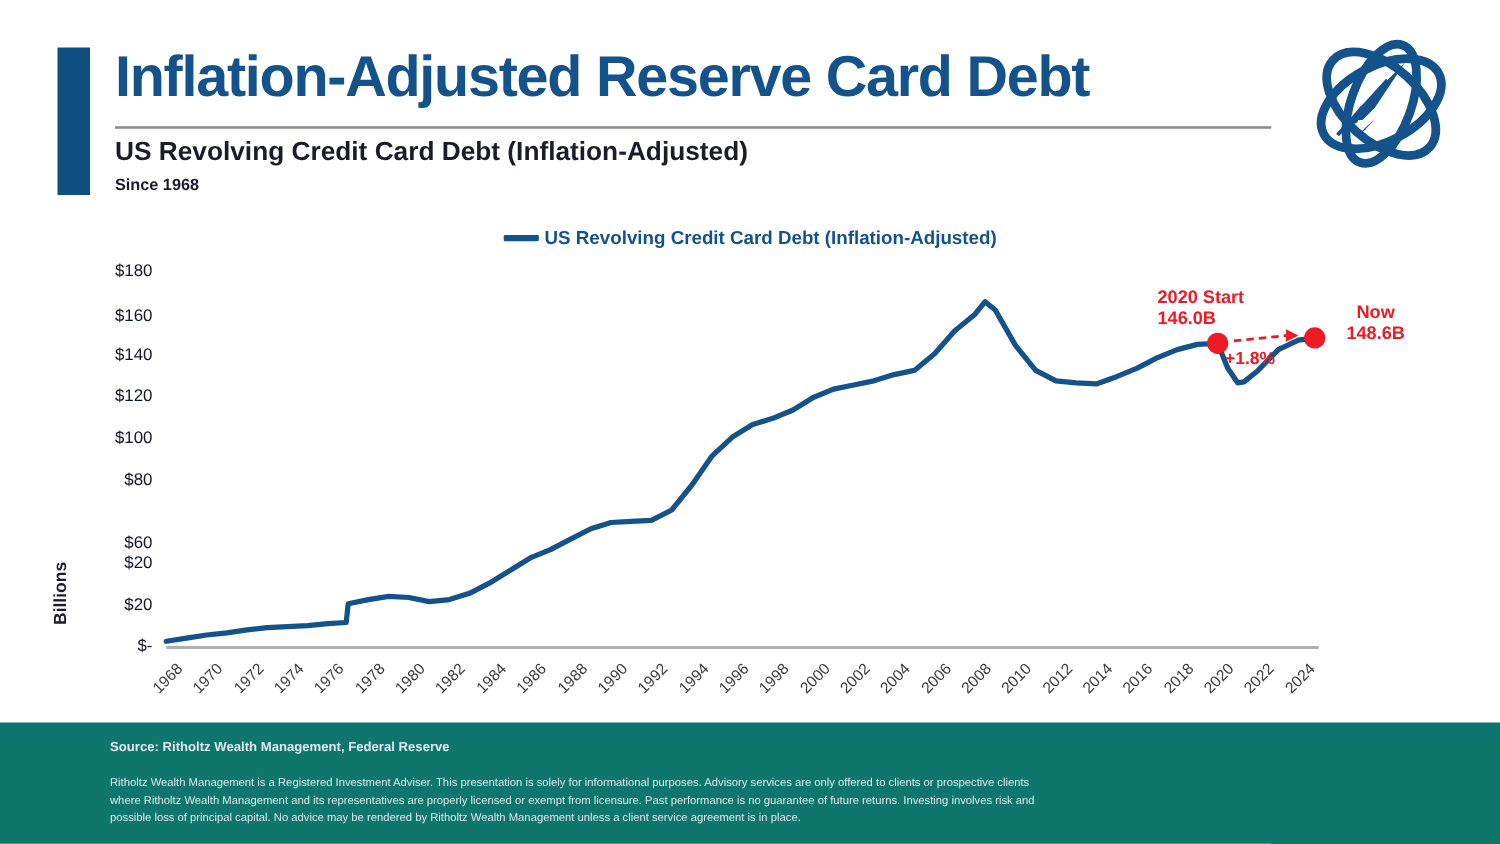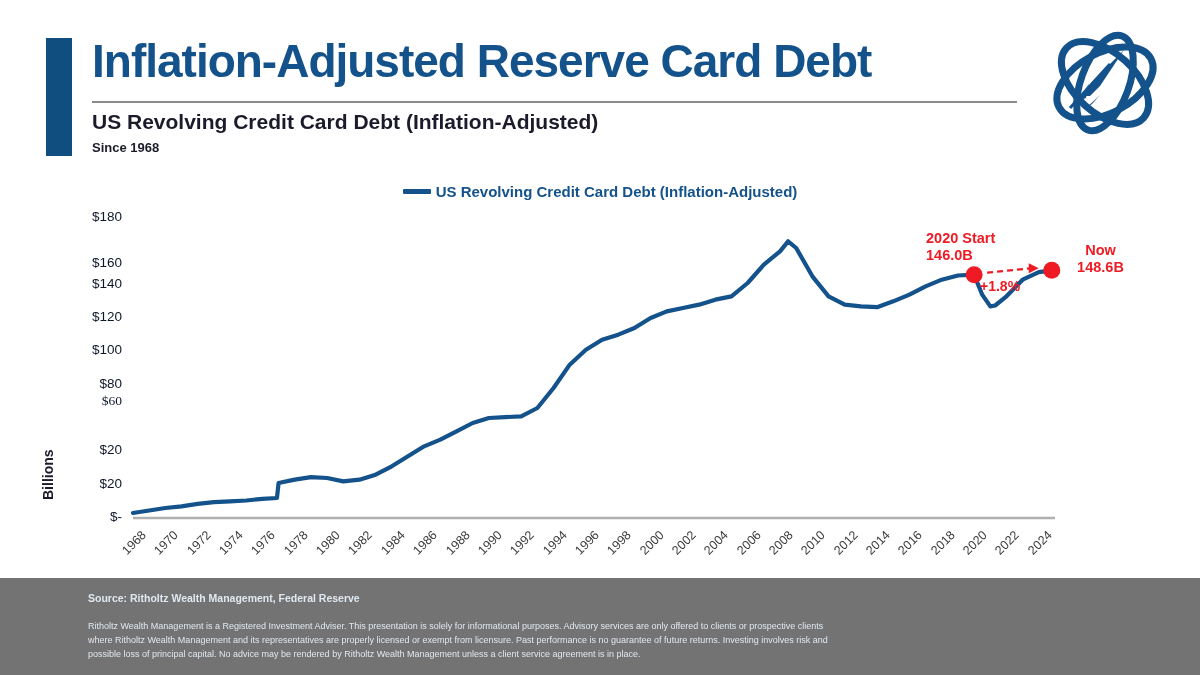--- a/index.html
+++ b/index.html
@@ -129,7 +129,7 @@
   <div id="y-axis-title">Billions</div>
   <div id="ytick-wrap">
       <div class="ytick" style="top: 9px;">$180</div>
-      <div class="ytick" style="top: 55px; text-align: right;">$160</div>
+      <div class="ytick" style="top: 45px; text-align: right;">$160</div>
       <div class="ytick" style="top: 75.6667px;">$140</div>
       <div class="ytick" style="top: 109px;">$120</div>
       <div class="ytick" style="top: 142.333px;">$100</div>

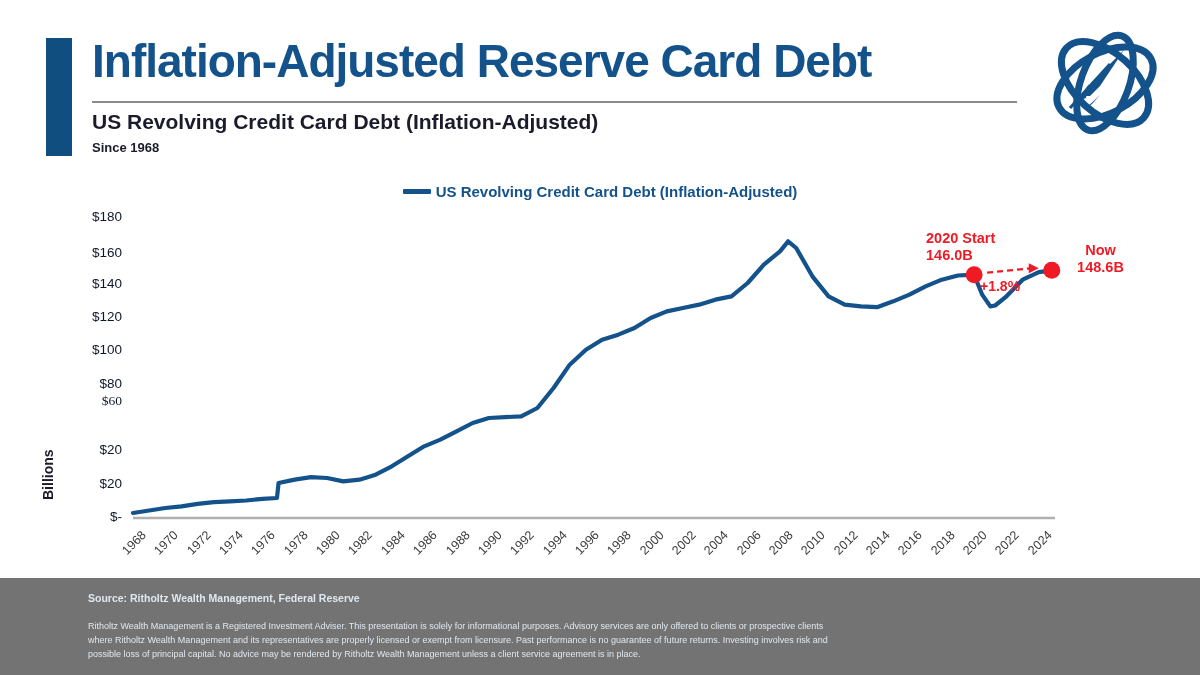--- a/index.html
+++ b/index.html
@@ -134,7 +134,7 @@
       <div class="ytick" style="top: 109px;">$120</div>
       <div class="ytick" style="top: 142.333px;">$100</div>
       <div class="ytick" style="top: 175.667px;">$80</div>
-      <div class="ytick" style="top: 193px; font-family: Liberation Serif, serif;">$60</div>
+      <div class="ytick" style="top: 226px;">$60</div>
       <div class="ytick" style="top: 242.333px;">$20</div>
       <div class="ytick" style="top: 276px;">$20</div>
       <div class="ytick" style="top: 309px;">$-</div>

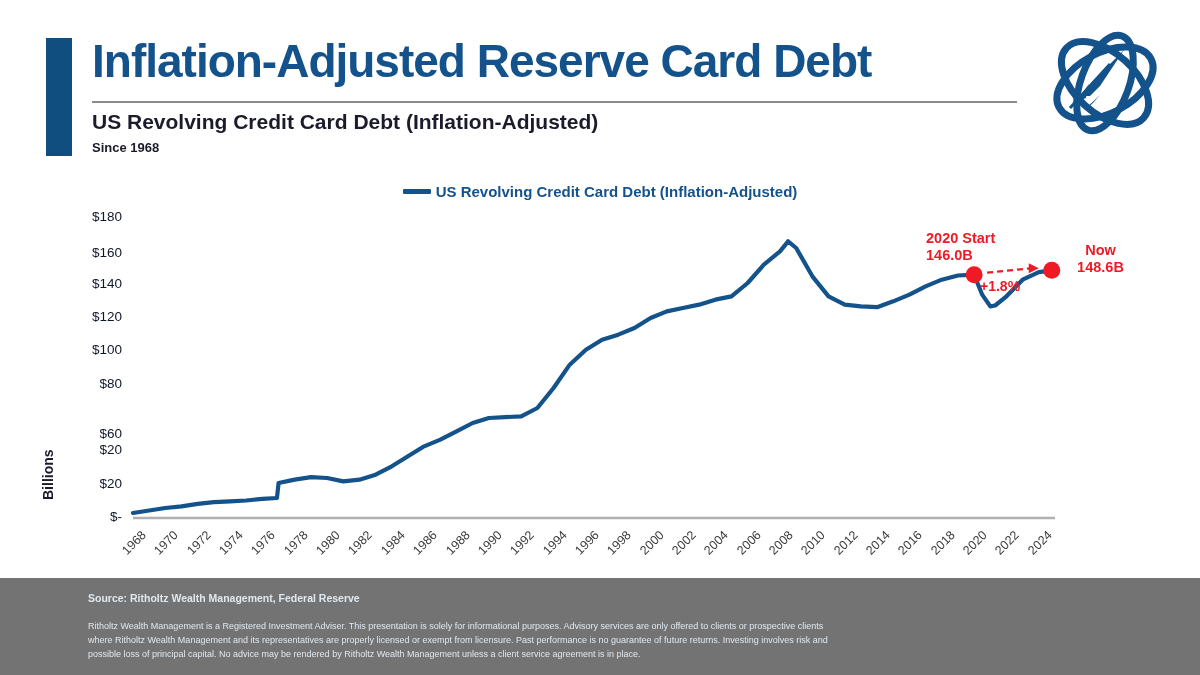--- a/index.html
+++ b/index.html
@@ -76,7 +76,7 @@
   
   #footer{
     position:absolute;left:0;top:578px;width:1200px;height:97px;
-    background:#737373;
+    background:#0f766e;
   }
   #source{
     position:absolute;left:88px;top:14px;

**Goal of the exercise**
Nothing but an exact copy of the data, without its images, should make up your answer.

**Result of this task**
--- a/index.html
+++ b/index.html
@@ -129,7 +129,7 @@
   <div id="y-axis-title">Billions</div>
   <div id="ytick-wrap">
       <div class="ytick" style="top: 9px;">$180</div>
-      <div class="ytick" style="top: 55px; text-align: right;">$160</div>
+      <div class="ytick" style="top: 45px; text-align: right;">$160</div>
       <div class="ytick" style="top: 75.6667px;">$140</div>
       <div class="ytick" style="top: 109px;">$120</div>
       <div class="ytick" style="top: 142.333px;">$100</div>

--- a/index.html
+++ b/index.html
@@ -134,7 +134,7 @@
       <div class="ytick" style="top: 109px;">$120</div>
       <div class="ytick" style="top: 142.333px;">$100</div>
       <div class="ytick" style="top: 175.667px;">$80</div>
-      <div class="ytick" style="top: 193px; font-family: Liberation Serif, serif;">$60</div>
+      <div class="ytick" style="top: 226px;">$60</div>
       <div class="ytick" style="top: 242.333px;">$20</div>
       <div class="ytick" style="top: 276px;">$20</div>
       <div class="ytick" style="top: 309px;">$-</div>

--- a/index.html
+++ b/index.html
@@ -76,7 +76,7 @@
   
   #footer{
     position:absolute;left:0;top:578px;width:1200px;height:97px;
-    background:#737373;
+    background:#0f766e;
   }
   #source{
     position:absolute;left:88px;top:14px;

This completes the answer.